■ **ASSIGNED TASK**
Which lines of the records contain "Zoom"? Collect every one of them.

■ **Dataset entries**
______

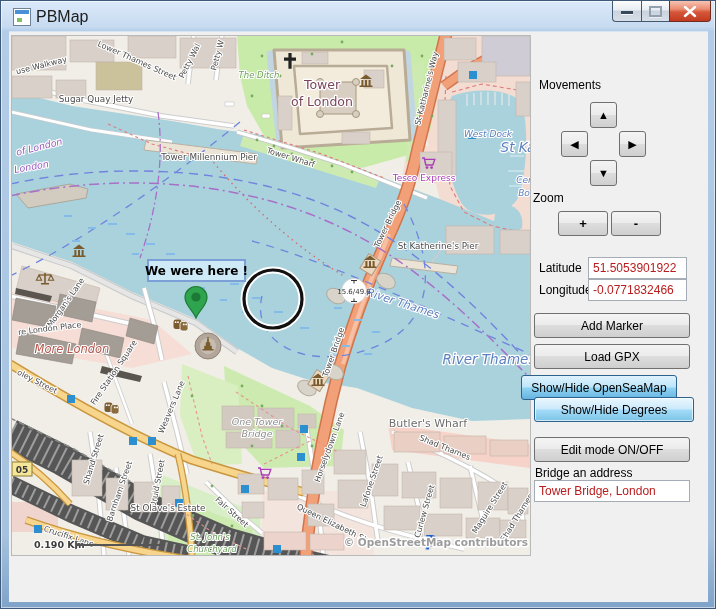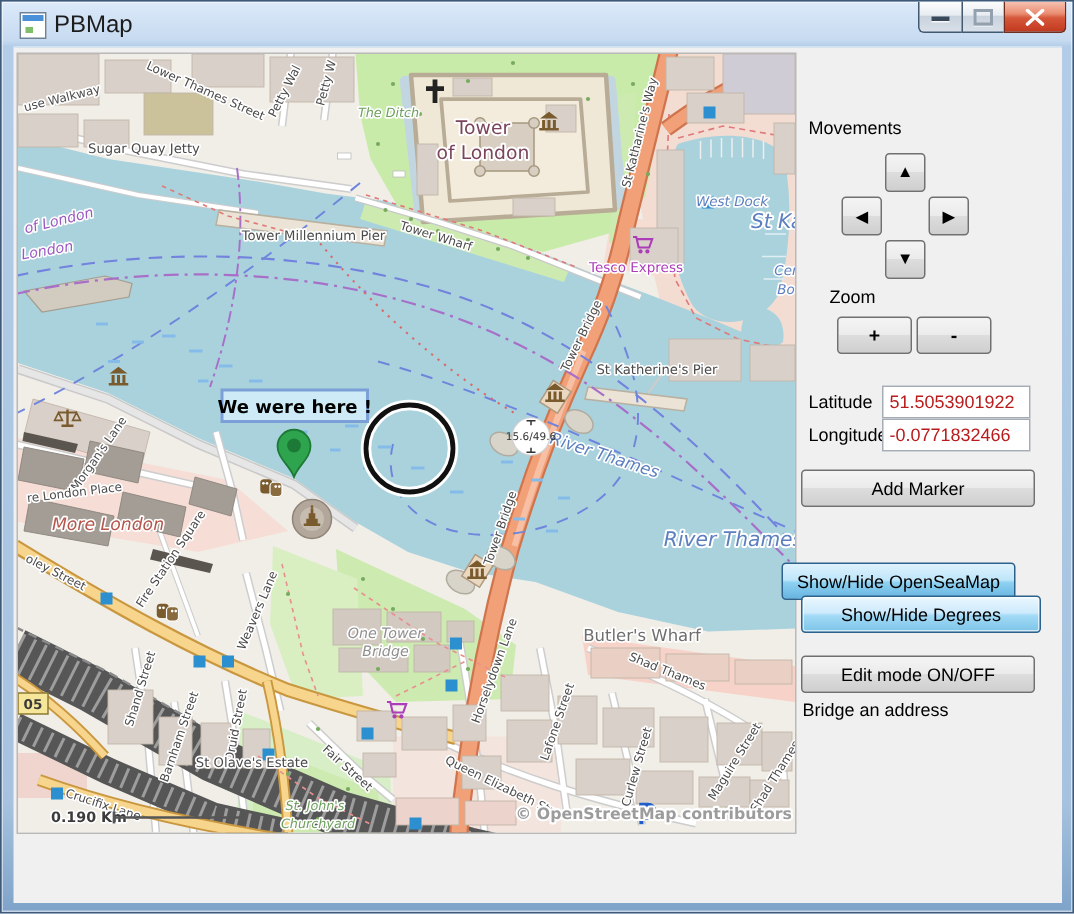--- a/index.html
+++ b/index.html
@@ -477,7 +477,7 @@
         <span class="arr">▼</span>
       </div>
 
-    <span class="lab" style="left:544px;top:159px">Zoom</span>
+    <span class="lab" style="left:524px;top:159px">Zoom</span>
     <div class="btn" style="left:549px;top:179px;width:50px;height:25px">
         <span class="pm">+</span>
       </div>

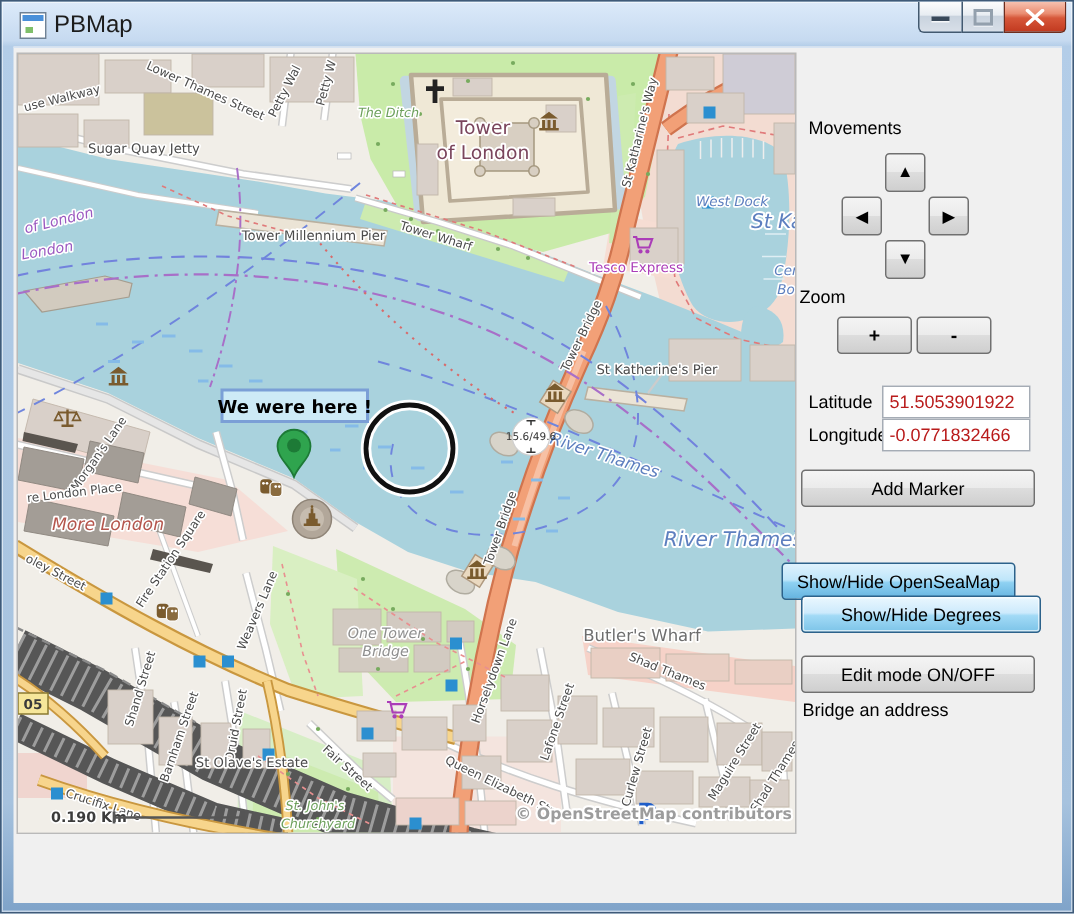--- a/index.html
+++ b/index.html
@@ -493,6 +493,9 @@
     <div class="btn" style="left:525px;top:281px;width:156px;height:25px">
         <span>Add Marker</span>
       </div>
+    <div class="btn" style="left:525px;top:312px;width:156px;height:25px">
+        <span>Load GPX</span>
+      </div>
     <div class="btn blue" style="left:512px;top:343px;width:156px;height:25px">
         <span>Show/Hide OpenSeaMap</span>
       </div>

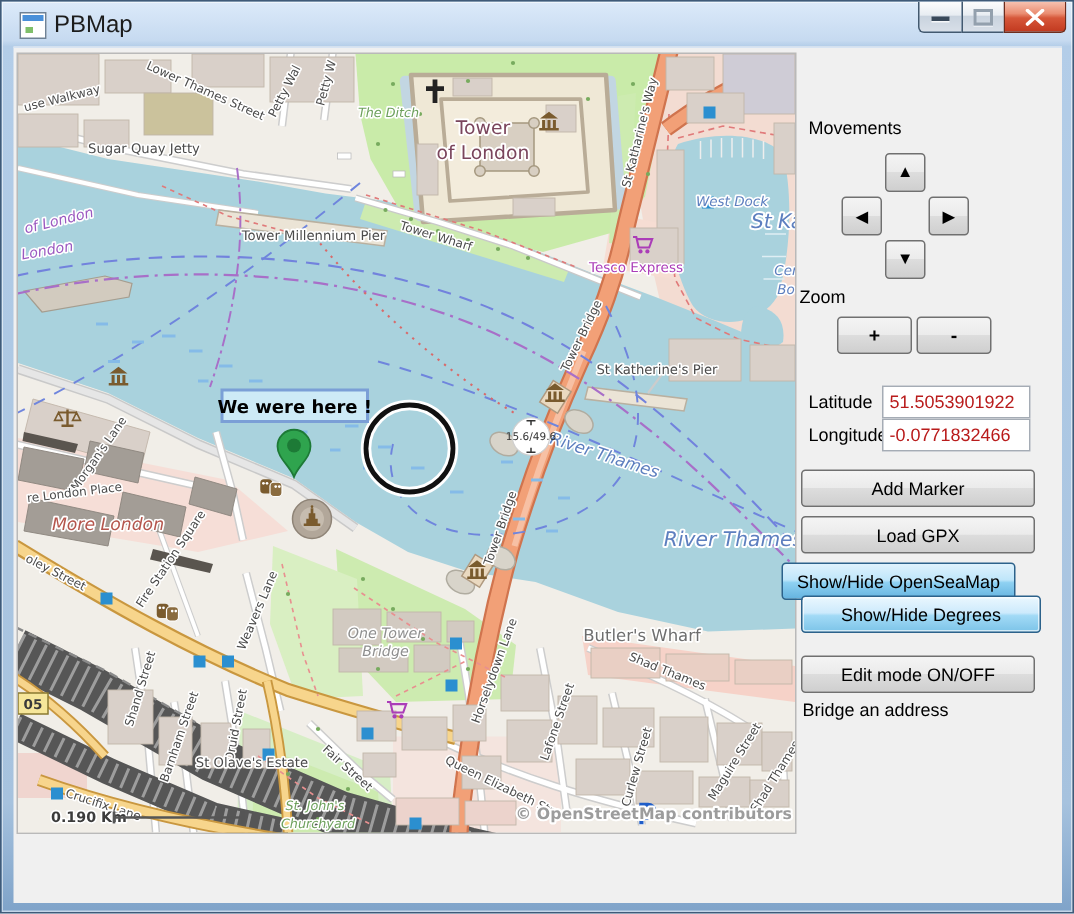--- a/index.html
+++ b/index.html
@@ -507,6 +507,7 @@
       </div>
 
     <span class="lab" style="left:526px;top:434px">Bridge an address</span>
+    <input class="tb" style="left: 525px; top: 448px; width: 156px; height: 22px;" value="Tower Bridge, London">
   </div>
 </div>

______

■ **PROBLEM SOLUTION**
-    <span class="lab" style="left:544px;top:159px">Zoom</span>
+    <span class="lab" style="left:524px;top:159px">Zoom</span>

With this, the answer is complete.